Figure 1: Simplified view of how money launders use different payment ecosystems
When individual financial institutions are required to identify suspicious activity without access to more holistic system or cross-border level datasets, these sophisticated money launderers can more easily go undetected. The BIS also helps illustrate this with Figure 2.
Figure 2: Difference in the visibility of suspicious networks under a siloed approach compared to a system-level approach
The challenges underscore the importance of understanding transaction networks for AML efforts. Without network-based analysis, experts are naturally limited in their ability to detect network-based money laundering events.
FNA’s advanced network analytics anomaly detection
FNA’s advanced network analytics capabilities help leading central banks and financial market infrastructures to examine the connections between individuals and businesses. This enables experts to uncover hidden patterns in the flow of funds and more sophisticated money laundering techniques.

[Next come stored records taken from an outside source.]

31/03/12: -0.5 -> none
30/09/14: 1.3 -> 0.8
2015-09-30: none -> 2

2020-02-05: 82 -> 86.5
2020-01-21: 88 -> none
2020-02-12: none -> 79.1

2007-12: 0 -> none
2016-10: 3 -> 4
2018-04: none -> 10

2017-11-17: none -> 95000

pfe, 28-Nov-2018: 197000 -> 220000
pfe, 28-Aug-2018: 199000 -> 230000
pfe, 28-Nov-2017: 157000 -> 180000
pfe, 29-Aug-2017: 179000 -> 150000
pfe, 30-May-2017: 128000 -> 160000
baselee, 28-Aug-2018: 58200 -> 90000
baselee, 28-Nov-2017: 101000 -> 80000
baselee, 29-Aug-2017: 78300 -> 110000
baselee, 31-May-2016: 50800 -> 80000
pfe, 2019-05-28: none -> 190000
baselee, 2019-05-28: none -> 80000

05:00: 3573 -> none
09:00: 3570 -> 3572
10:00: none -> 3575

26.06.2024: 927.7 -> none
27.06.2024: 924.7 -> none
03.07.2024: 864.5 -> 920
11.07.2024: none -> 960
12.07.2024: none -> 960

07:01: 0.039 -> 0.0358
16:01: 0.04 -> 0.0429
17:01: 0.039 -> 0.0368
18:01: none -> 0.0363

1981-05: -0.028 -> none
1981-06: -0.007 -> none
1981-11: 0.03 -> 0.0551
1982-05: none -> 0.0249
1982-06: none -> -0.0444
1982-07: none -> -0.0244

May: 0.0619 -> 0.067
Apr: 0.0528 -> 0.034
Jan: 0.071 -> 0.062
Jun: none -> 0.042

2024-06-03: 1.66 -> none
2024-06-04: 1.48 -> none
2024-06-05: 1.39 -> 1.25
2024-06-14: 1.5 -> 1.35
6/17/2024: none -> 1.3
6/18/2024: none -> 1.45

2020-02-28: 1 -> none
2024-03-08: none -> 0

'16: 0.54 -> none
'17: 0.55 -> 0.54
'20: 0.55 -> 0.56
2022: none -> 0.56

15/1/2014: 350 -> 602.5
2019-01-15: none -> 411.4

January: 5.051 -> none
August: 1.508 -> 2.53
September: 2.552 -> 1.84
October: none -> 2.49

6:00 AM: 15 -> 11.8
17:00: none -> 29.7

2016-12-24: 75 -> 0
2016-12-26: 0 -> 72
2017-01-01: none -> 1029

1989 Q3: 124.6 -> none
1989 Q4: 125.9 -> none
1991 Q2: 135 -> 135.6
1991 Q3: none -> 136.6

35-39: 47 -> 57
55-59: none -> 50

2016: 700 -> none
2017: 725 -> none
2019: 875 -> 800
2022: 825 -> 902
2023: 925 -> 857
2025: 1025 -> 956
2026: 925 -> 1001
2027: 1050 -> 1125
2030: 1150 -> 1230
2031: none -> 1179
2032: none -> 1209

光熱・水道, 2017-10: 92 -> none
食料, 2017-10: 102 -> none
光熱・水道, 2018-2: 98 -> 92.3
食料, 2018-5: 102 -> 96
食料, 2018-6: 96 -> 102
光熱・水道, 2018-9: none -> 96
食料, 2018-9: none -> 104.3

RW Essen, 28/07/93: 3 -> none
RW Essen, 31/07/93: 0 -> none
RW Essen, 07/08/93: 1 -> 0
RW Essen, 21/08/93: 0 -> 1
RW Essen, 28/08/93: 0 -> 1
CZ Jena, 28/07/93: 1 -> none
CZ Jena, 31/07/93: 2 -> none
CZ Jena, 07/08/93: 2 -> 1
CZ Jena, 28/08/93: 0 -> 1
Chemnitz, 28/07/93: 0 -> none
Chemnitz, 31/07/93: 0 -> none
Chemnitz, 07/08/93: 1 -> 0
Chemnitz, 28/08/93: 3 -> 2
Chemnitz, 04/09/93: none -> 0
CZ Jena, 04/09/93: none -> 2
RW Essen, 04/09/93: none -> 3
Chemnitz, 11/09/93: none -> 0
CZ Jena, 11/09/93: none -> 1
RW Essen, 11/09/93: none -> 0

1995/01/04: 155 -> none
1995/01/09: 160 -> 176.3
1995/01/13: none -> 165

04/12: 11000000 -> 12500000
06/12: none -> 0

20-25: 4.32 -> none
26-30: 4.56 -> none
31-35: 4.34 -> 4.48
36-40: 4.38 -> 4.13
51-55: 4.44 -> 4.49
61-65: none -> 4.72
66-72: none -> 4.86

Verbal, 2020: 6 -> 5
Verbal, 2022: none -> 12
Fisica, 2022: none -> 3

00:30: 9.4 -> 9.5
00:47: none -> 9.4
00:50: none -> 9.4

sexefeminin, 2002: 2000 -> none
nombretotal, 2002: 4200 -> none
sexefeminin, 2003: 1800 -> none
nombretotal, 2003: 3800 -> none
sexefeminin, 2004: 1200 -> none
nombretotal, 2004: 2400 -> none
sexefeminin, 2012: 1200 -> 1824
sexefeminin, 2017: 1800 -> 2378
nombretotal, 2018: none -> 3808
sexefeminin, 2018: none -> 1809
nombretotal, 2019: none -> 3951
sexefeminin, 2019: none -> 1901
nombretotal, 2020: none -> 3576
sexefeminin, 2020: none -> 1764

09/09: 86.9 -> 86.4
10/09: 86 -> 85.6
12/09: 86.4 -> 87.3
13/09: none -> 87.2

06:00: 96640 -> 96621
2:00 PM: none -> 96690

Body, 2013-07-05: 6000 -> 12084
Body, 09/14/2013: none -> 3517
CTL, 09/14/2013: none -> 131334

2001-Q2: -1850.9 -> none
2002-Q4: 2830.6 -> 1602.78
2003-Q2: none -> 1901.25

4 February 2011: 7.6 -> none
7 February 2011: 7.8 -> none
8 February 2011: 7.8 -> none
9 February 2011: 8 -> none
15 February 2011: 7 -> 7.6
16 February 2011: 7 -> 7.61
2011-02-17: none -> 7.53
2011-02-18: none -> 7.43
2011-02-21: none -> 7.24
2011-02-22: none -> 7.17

Our anomaly detection models combine network analytics with machine learning to not only capture information within the transaction data – volumes, timing and frequency – but also the network features. This means that when we are trying to understand if a new payment is suspicious or not, we are also accounting for the network context in which the payment was made, such as the centrality of the sender or receiver, the network distance between them or the communities they belong to.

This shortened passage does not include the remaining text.